There are other security concerns as well. Current generative AI tools aren’t as “explainable” as many other legacy AI and machine learning tools, meaning it can be hard to pinpoint what data an AI used how to arrive at a given output. Many times, LLMs crawl data that’s incorrectly attributed or not attributed at all; if I were to write somewhere that “All the world's a stage, and all the men and women merely players” without giving Shakespeare his proper attribution, an LLM may think I came up with that storied line rather than the legendary English playwright who died more than 400 years ago. Such problems with attribution, when scaled up to the size of powerful LLMs, can be far more troublesome and raise a host of technological and legal issues.

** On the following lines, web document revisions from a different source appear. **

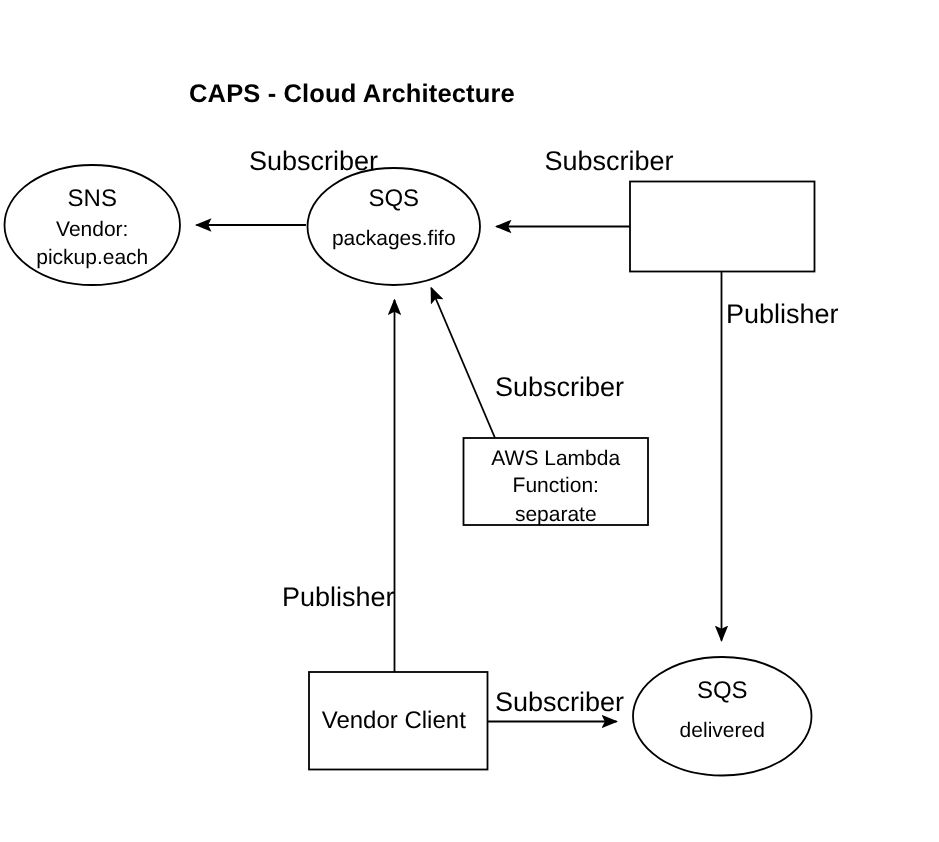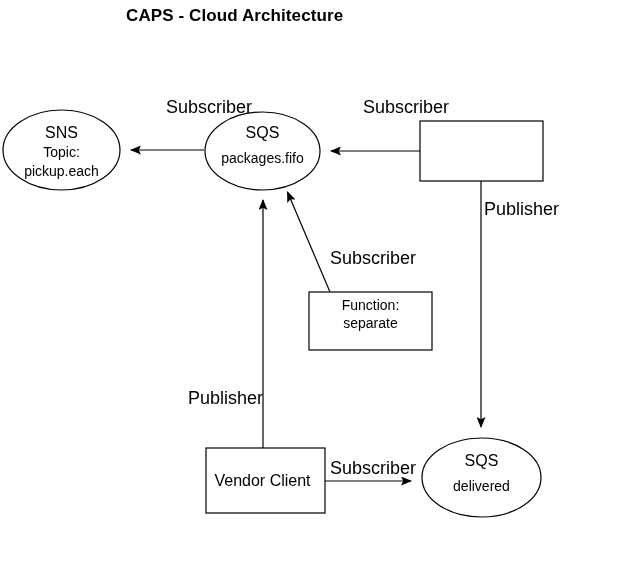--- a/index.html
+++ b/index.html
@@ -34,20 +34,21 @@
     stroke: #000000;
     stroke-width: 1.2;
     fill: none;
   }
   .diagram-title {
     position: absolute;
     font-size: 17px;
     font-weight: bold;
     letter-spacing: 0.1px;
     white-space: nowrap;
+    margin-top: 47px;
   }
   .node-label {
     position: absolute;
     text-align: center;
     white-space: nowrap;
     line-height: 1.32;
   }
   .node-label .line-main {
     font-size: 16px;
     display: block;
@@ -105,32 +106,33 @@
 
     <line class="edge-line" x1="263" y1="448" x2="263" y2="200" marker-end="url(#arrowhead)"></line>
 
     <line class="edge-line" x1="481" y1="181" x2="481" y2="427" marker-end="url(#arrowhead)"></line>
 
     <line class="edge-line" x1="325" y1="481" x2="411" y2="481" marker-end="url(#arrowhead)"></line>
   </svg>
 
   <div class="node-label" style="left:2px; top:122px; width:119px;">
     <span class="line-main">SNS</span>
-    <span class="line-sub">Topic:</span>
+    <span class="line-sub">Vendor:</span>
     <span class="line-sub">pickup.each</span>
   </div>
 
   <div class="node-label" style="left:204px; top:122px; width:117px;">
     <span class="line-main">SQS</span>
     <span class="line-gap"></span>
     <span class="line-sub">packages.fifo</span>
   </div>
 
 
   <div class="node-label" style="left:309px; top:296px; width:123px;">
+    <span class="line-sub">AWS Lambda</span>
     <span class="line-sub">Function:</span>
     <span class="line-sub">separate</span>
   </div>
 
   <div class="node-label" style="left:206px; top:470px; width:113px;">
     <span class="line-main">Vendor Client</span>
   </div>
 
   <div class="node-label" style="left:422px; top:450px; width:119px;">
     <span class="line-main">SQS</span>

The Generative AI Security Landscape and Altair’s Approach
Zooming out to today’s generative AI security landscape, companies have taken a variety of approaches concerning the use of generative AI within their ranks. Some, like JPMorgan Chase, have completely blocked access to popular generative AI tools like ChatGPT for fear of data leaks. I can totally understand this approach. Generative AI isn’t a tool where it’s wise for large organizations to “use first and ask questions later.” People need to build trust in these technologies, and that will take time.
At Altair, we’ve opted to let Altairians use generative AI, and have issued careful, detailed guidance as to how to use these technologies in secure ways that won’t jeopardize our data or our customers’ data. As I mentioned, I view my role through the lens of empowerment; my team and I want to do everything in our power to ensure Altairians can leverage the latest technology.
We monitor the generative AI security landscape 24/7, always staying up to date with the latest industry best practices. As a CISO, I know that emerging technologies – especially those like generative AI – will always carry some element of risk. Industry-leading technology companies like Altair do not, and have never, existed in a 100% secure landscape – hardly anyone does. Modern technology is supremely complex and features more moving parts every day, it seems. That said, my team and I are confident in our guidance and our approach.
As generative AI technology matures, security best practices will inevitably change. From the inner workings of the technology itself to external rules and regulations on its use and scope, many factors will affect how organizations can keep users secure while empowering them to leverage the technology’s full power. My team and I will always be ahead of the curve when it comes to generative AI security (and beyond, of course). Already we’re doing some magnificent things that allow users to utilize and tie in generative AI capabilities within our existing solutions in safe, secure ways.
In generative AI, as in all things, we must exercise caution and care. We must implement these tools in considered ways. Doing so will allow us and our customers to do marvelous things not just now, but in the future as well.